◆ **WORK INSTRUCTIONS**
Copy the lines below word for word, skipping any image.

◆ **Extracted records**
BEGIN
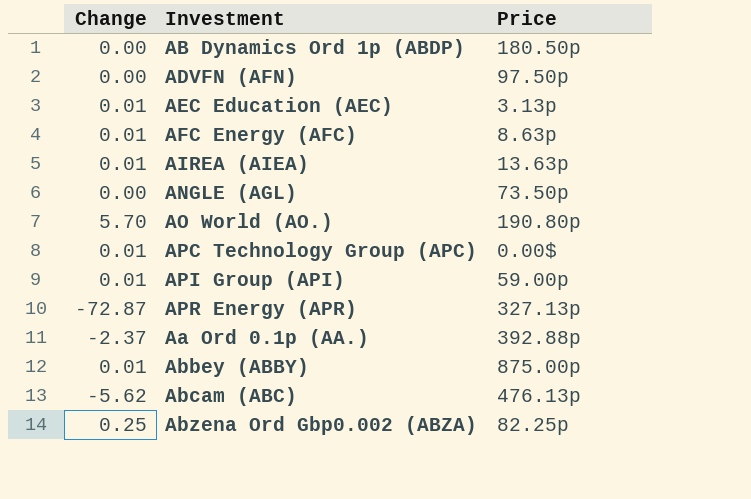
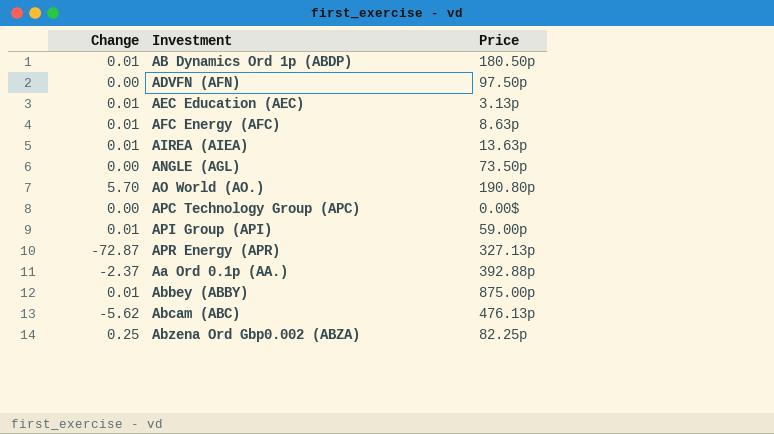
AB Dynamics Ord 1p (ABDP) | Change: 0.00 -> 0.01
APC Technology Group (APC) | Change: 0.01 -> 0.00

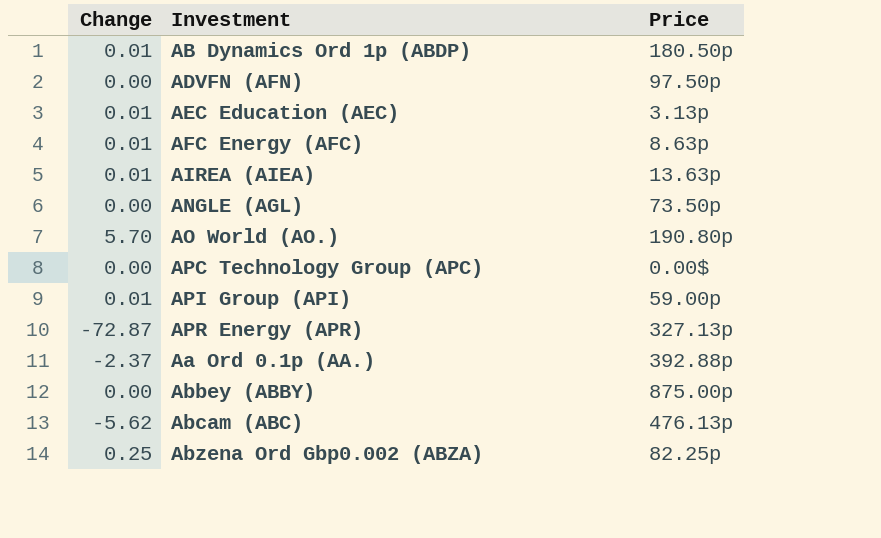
Abbey (ABBY) | Change: 0.01 -> 0.00

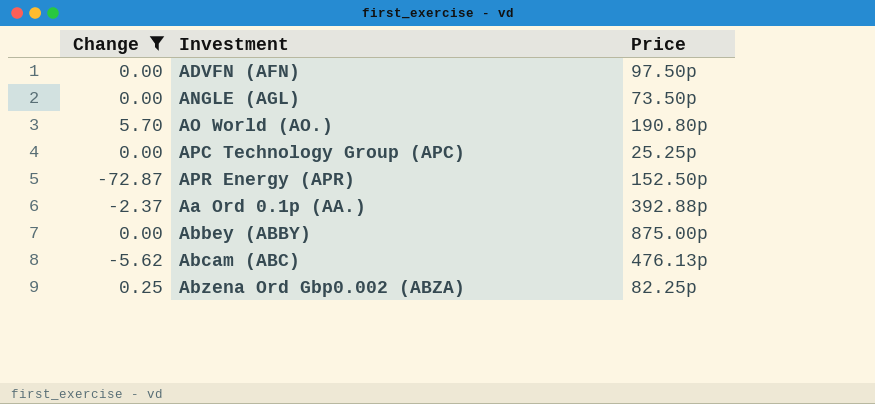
filter: none -> Change != 0.01
APC Technology Group (APC) | Price: 0.00$ -> 25.25p
APR Energy (APR) | Price: 327.13p -> 152.50p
END
◆ **TASK RESPONSE**
AB Dynamics Ord 1p (ABDP) | Change: 0.00 -> 0.01
APC Technology Group (APC) | Change: 0.01 -> 0.00

Abbey (ABBY) | Change: 0.01 -> 0.00

filter: none -> Change != 0.01
APC Technology Group (APC) | Price: 0.00$ -> 25.25p
APR Energy (APR) | Price: 327.13p -> 152.50p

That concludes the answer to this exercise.